2.4. Simulation-Optimization Model

The optimization problem provided in Section 2.2 is a mixed-integer nonlinear program (MINLP) that is solved by the meta-heuristic optimization algorithm Harmony Search (HS) introduced by Geem et al. [47]. The HS optimizer has been coupled with the internal SWMM simulator to provide an optimization-simulation modeling framework as a fundamental component of the proposed adaptive MPC strategy. The HS optimizer seeks the optimal values for decision variables, drawing inspiration from the musical process, wherein perfect harmony is determined through aesthetic judgment. The algorithm’s consecutive steps are as follows:

Step 1: The harmony memory matrix $\left(HM\right)$ is filled by the number of random vectors $(x^1,x^2,x^3,\dots ,x^{HMS})$equal to the determined harmony memory size $\left(HMS\right)$ as shown in Equation (9).

$$HM=\left[\begin{array}{ccc}{x}_1^1& \cdots & x_n^1\\ ⋮& \ddots & ⋮\\ x_1^{hms}& \cdots & x_n^{hms}\end{array}\begin{array}{c}|\\ |\\ |\end{array}\begin{array}{c}f\left(x^1\right)\\ ⋮\\ f\left(x^{hms}\right)\end{array}\right]$$

(9)

Step 2: A set of new harmonies $x^{\prime }$ as many as the repository size (RS) are generated and stored in the repository with the probability $HMCR$ as the harmony memory considering whose value is selected from predefined $HM:$ $x_i^{\prime }\leftarrow x_i{}^{\mathrm{int}(u(0,1)\times HMS)+1}$; and is specified randomly otherwise with the probability $1-HMCR$.

Step 3: If $x^{\prime }$ in Step 2 is selected from the $HM$, then an additional procedure will be required as follows:

$x^{\prime }$ is modified slightly through parameter δ as $(x_i^{\prime }\leftarrow x_i^{\prime }\mp \delta )$ with probability $0 \le \mathrm{PAR} \le 1$ called the pitch adjusting rate; otherwise, no modification will be performed with the probability of $1-\mathrm{PAR}$.

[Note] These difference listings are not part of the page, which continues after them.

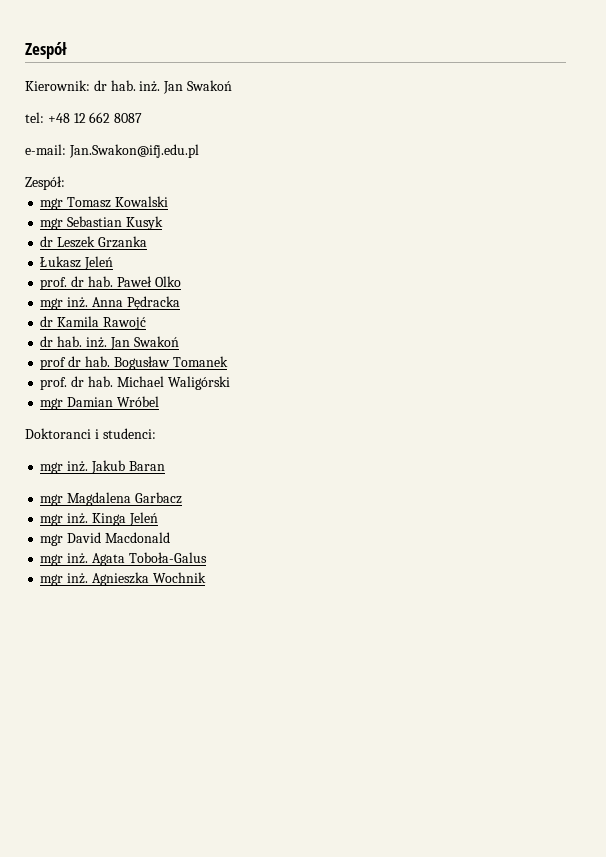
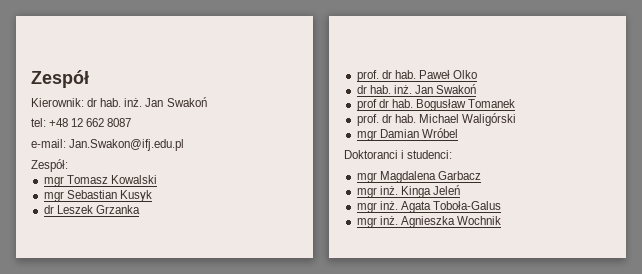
- Łukasz Jeleń
- mgr inż. Anna Pędracka
- dr Kamila Rawojć
- mgr inż. Jakub Baran
- mgr David Macdonald

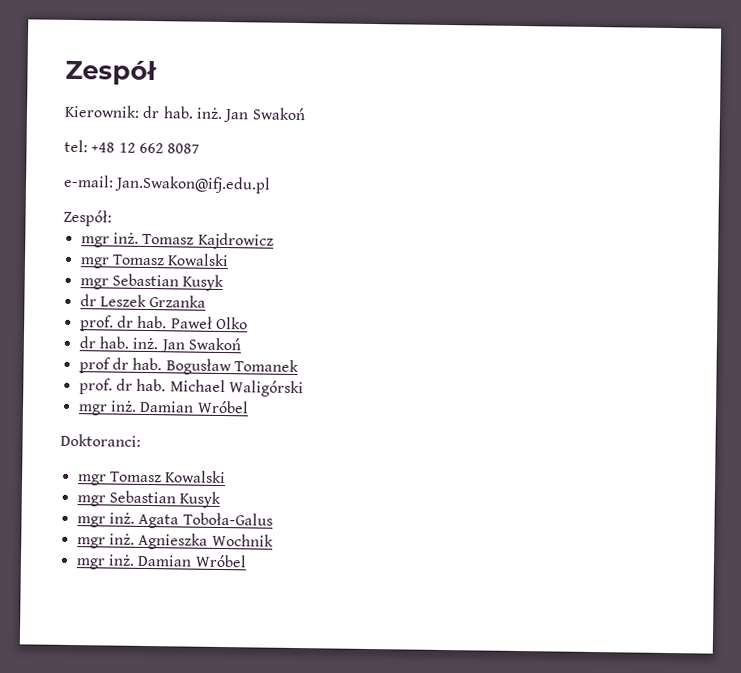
+ mgr inż. Tomasz Kajdrowicz
  Michael Waligórski
- mgr Damian Wróbel
+ mgr inż. Damian Wróbel
- Doktoranci i studenci:
- mgr Magdalena Garbacz
- mgr inż. Kinga Jeleń
+ Doktoranci:
+ mgr Tomasz Kowalski
+ mgr Sebastian Kusyk
  Agnieszka Wochnik
+ mgr inż. Damian Wróbel

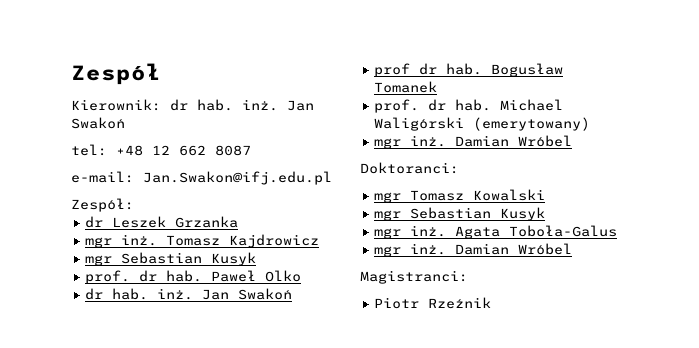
+ dr Leszek Grzanka
  Tomasz Kajdrowicz
- mgr Tomasz Kowalski
  mgr Sebastian Kusyk
- dr Leszek Grzanka
- Michael Waligórski
+ Michael Waligórski (emerytowany)
  Agata Toboła-Galus
- mgr inż. Agnieszka Wochnik
  mgr inż. Damian Wróbel
+ Magistranci:
+ Piotr Rzeźnik

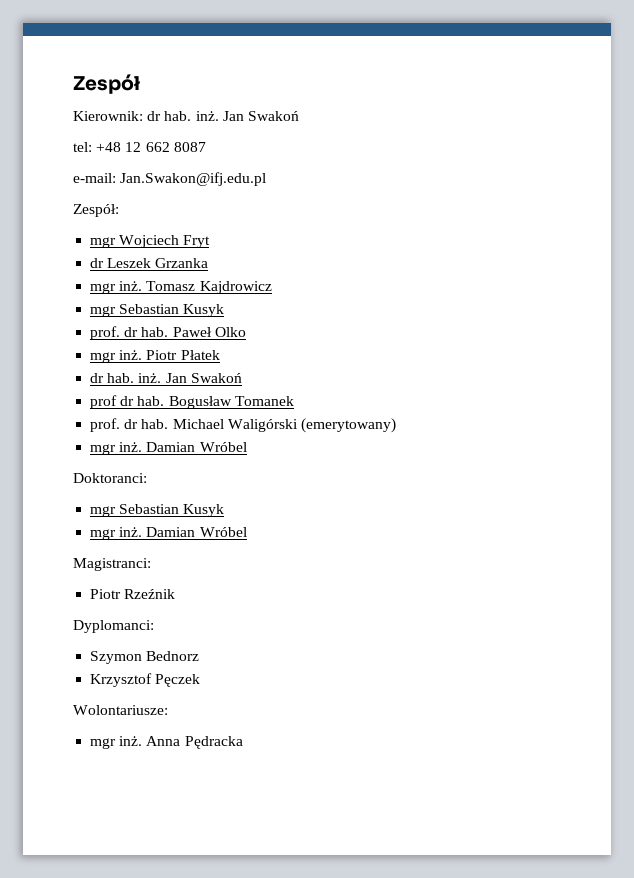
+ mgr Wojciech Fryt
+ mgr inż. Piotr Płatek
  Doktoranci:
- mgr Tomasz Kowalski
  mgr Sebastian Kusyk
- mgr inż. Agata Toboła-Galus
+ Dyplomanci:
+ Szymon Bednorz
+ Krzysztof Pęczek
+ Wolontariusze:
+ mgr inż. Anna Pędracka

Step 4: The harmony memory ($HM$) and repository are merged and sorted according to objective function values. The new $HM$ matrix is updated, including the first best harmonies and as many as $HMS$.

Step 5: Steps 2 to 4 are repeated until the termination criterion is satisfied. The criterion is chosen based on either finding a solution corresponding to a zero flood volume, exceeding the maximum allowable number of function evaluations, or no change in the best solution found over 50 consecutive iterations.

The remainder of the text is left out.